Now you are doing ‘The Good Body’, which is also by Eve Ensler. Do you think the public will react to it the same way?
In the wake of ‘The Vagina Monologues’, ‘The Good Body’ is more personal to Eve Ensler and it also has a lot more humour in it. So I think that people are going to react to it in a different way, probably less controversial. Although she did write it a few years ago, it’s still quite topical. Because it's about 'if I had the perfect body, I would be successful, I would be loved, and everything I need would arrive'. A lot of us have that feeling. It’s in our media. And it's so much in our psyche that a lot of us really believe it. I even believed it; thinking I have to look this way, lose this much weight, then I'll do well, and then I’ll be getting the jobs that I want. Or whatever. Sad but true lah.
Everybody goes through that phase.
I think it's very interesting to pick this topic. And I love all the stuff about not being able to eat crabs. You know all the crazy neurotic manic-ness [sic] we get over food. I've gone through that. There was a period in time when I wasn't eating any complex carbohydrates for more than a year and I got upset when I couldn't have pasta. But when you look at it in retrospect or in the bigger picture, it's crazy.
Are you on any kind of diet right now?
Oh yea, I’m always on some kind of [diet]. Right now, I’m doing my 'more frequent smaller meals'. I still eat carbs but less. I have to really watch it, especially after 10.30pm.
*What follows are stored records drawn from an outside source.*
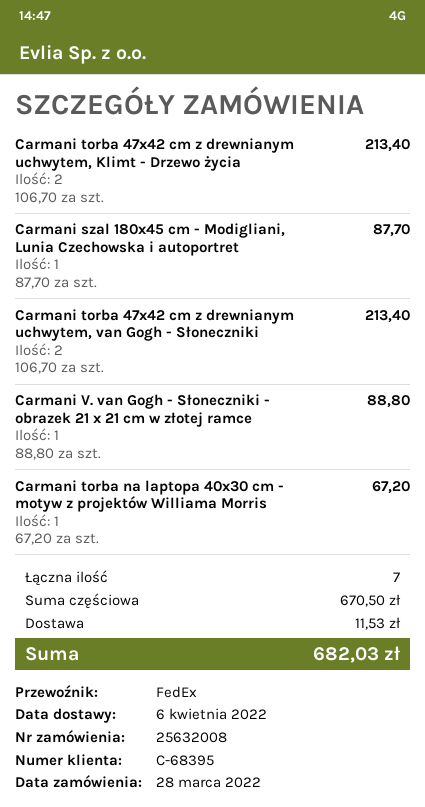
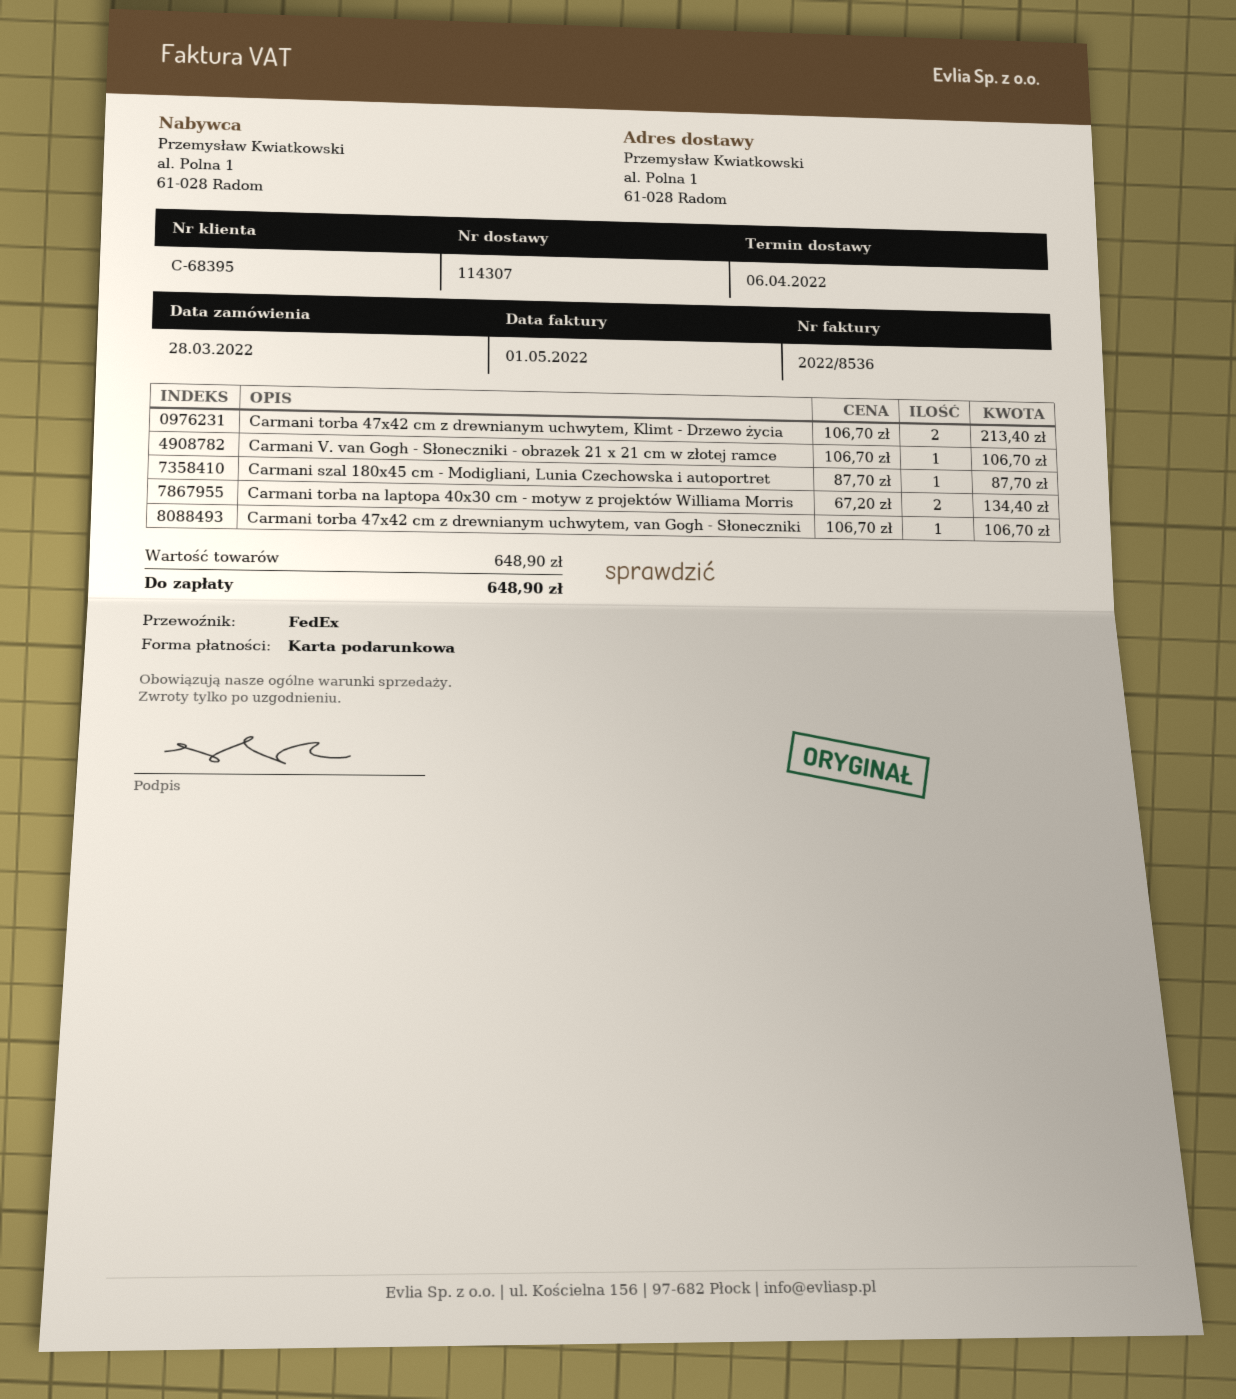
Carmani torba 47x42 cm z drewnianym uchwytem, van Gogh - Słoneczniki: 2 x 106.70 = 213.40 -> 1 x 106.70 = 106.70
Carmani V. van Gogh - Słoneczniki - obrazek 21 x 21 cm w złotej ramce: 1 x 88.80 = 88.80 -> 1 x 106.70 = 106.70
Carmani torba na laptopa 40x30 cm - motyw z projektów Williama Morris: 1 x 67.20 = 67.20 -> 2 x 67.20 = 134.40
subtotal: 670.50 -> 648.90
shipping: 11.53 -> none
total: 682.03 -> 648.90

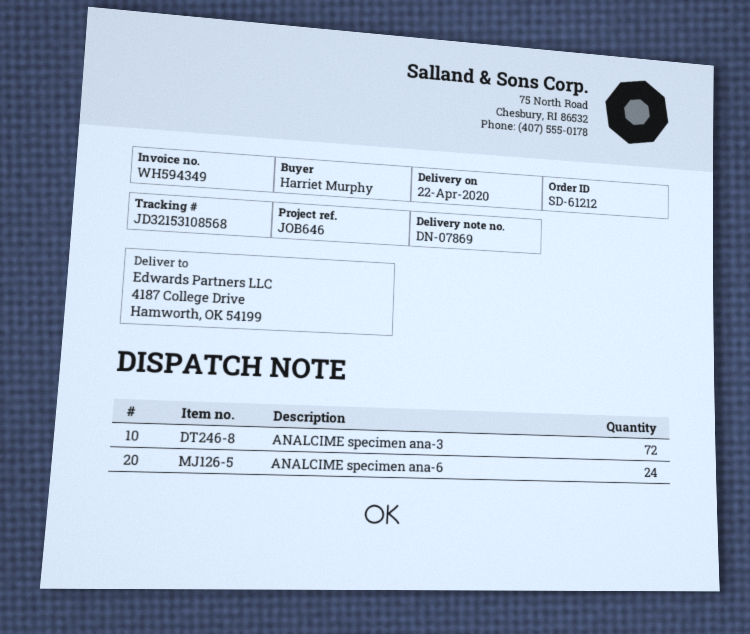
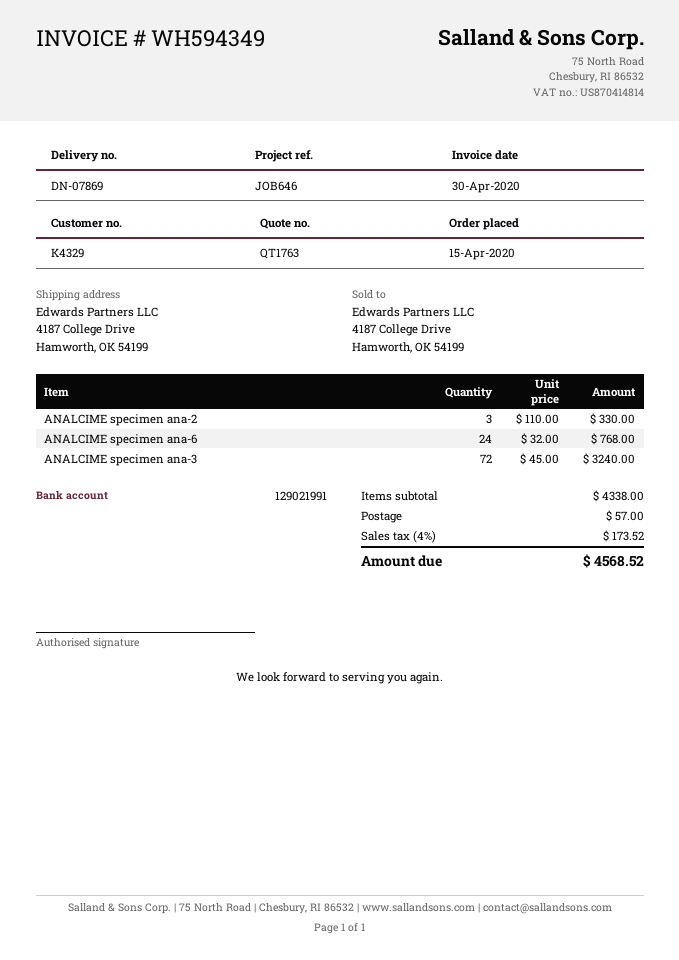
ANALCIME specimen ana-2: none -> 3

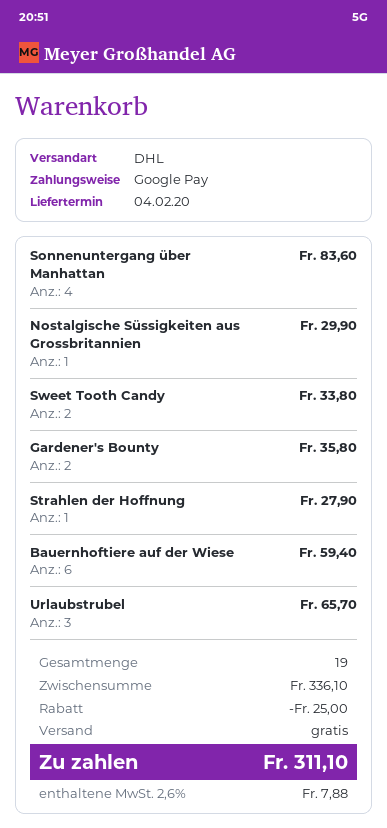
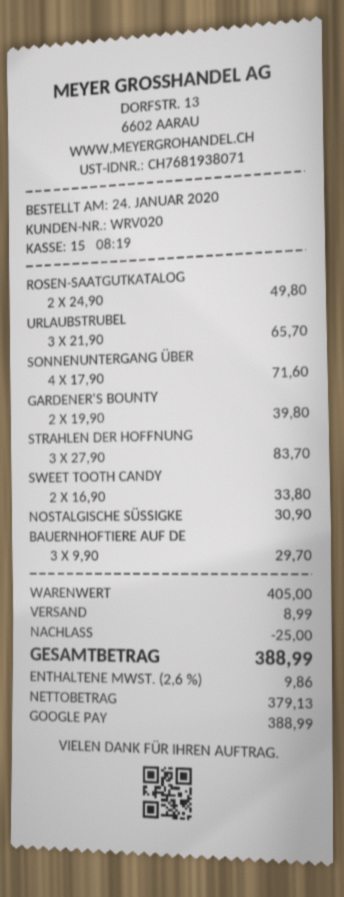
Sonnenuntergang über Manhattan: 4 for 83.60 -> 4 for 71.60
Nostalgische Süssigkeiten aus Grossbritannien: 1 for 29.90 -> 1 for 30.90
Gardener's Bounty: 2 for 35.80 -> 2 for 39.80
Strahlen der Hoffnung: 1 for 27.90 -> 3 for 83.70
Bauernhoftiere auf der Wiese: 6 for 59.40 -> 3 for 29.70
ROSEN-SAATGUTKATALOG: none -> 2 for 49.80
subtotal: 336.10 -> 405.00
shipping: 0.00 -> 8.99
tax: 2.6% = 7.88 -> 2.6% = 9.86
total: 311.10 -> 388.99

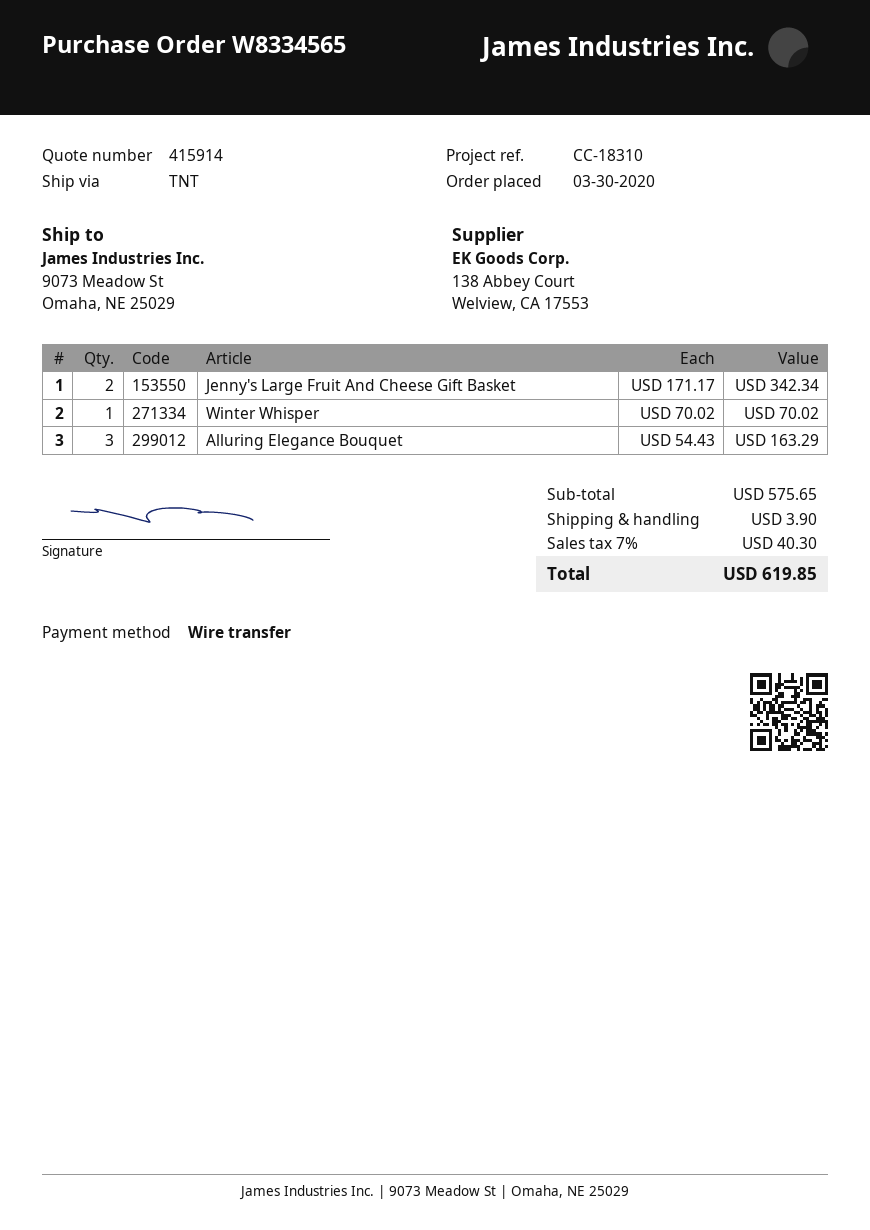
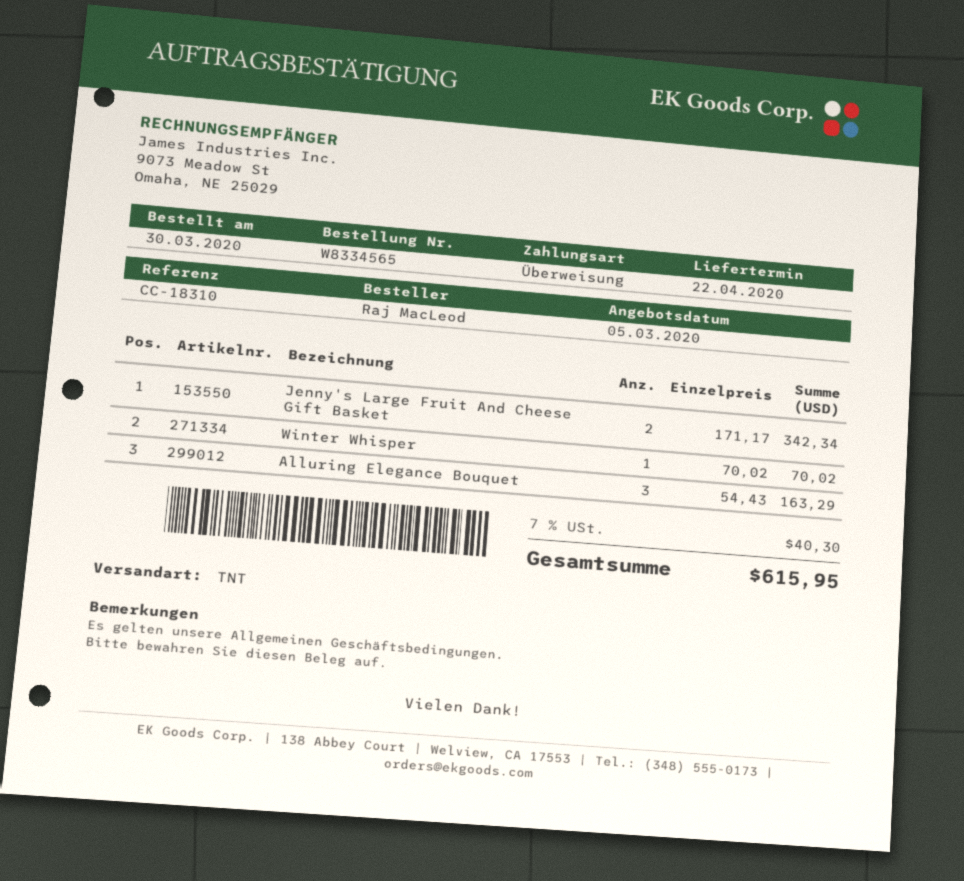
shipping: 3.90 -> none
total: 619.85 -> 615.95

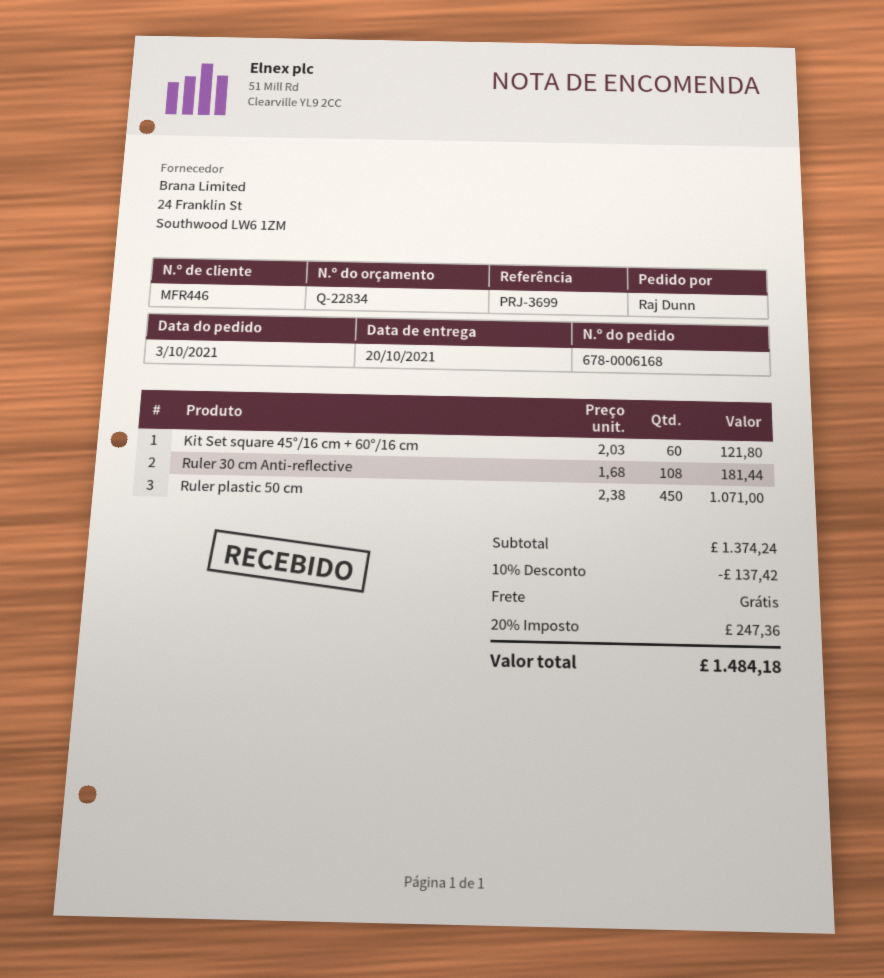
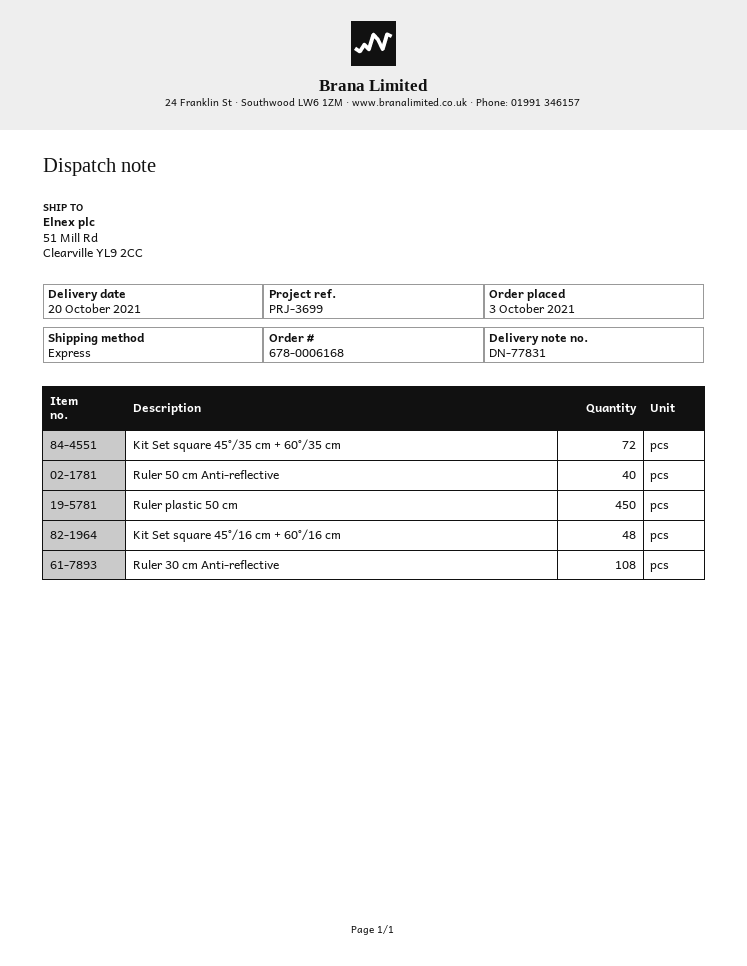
Kit Set square 45°/16 cm + 60°/16 cm: 60 -> 48
Kit Set square 45°/35 cm + 60°/35 cm: none -> 72
Ruler 50 cm Anti-reflective: none -> 40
Are you aiming to lose weight?
I am. I am still now the heaviest I’ve ever been. Even though a lot of people think that I look good but compared to how I would naturally be when I was younger, I'm just trying to get back to where I would feel more physically comfortable. If I were not an actress, I would be very happy at where I am.
The industry demands that?
Yea. The industry does demand that you lose weight – especially if you are in film or TV.
Doesn’t it frustrate you?
It used to frustrate me a lot. Now I just accept it and be in my best lah. For me, I’m more concerned about remaining fit and healthy, because this job is very physically demanding.
Have you learned anything about yourself through 'The Good Body'?
Oh yea, definitely. I think I become more aware of how much I bought into the idea about having the perfect body, the good body. What is good? Our definition of good nowadays means ‘skinny’; not necessarily healthy though but just skinny, really skinny. Eve explores what is good, what does it mean to be good, and from who's point of view, and is that really necessarily good. I think I’ve come to realise how much I bought into the whole idea of ‘if I were skinnier, I’d be making more money’. I really believed that was true but now I recognise it as a false concept. Back then when I was a lot skinnier than I am now, I always thought I’m not skinny enough. Now I’m six, seven kilos heavier, I’m beginning to realise: when is it enough?
Are you happier now with how you are?
I think I am happier with how I am physically. But I still aspire to having the discipline to hit the gym [regularly], which I don't have unless I’m being paid.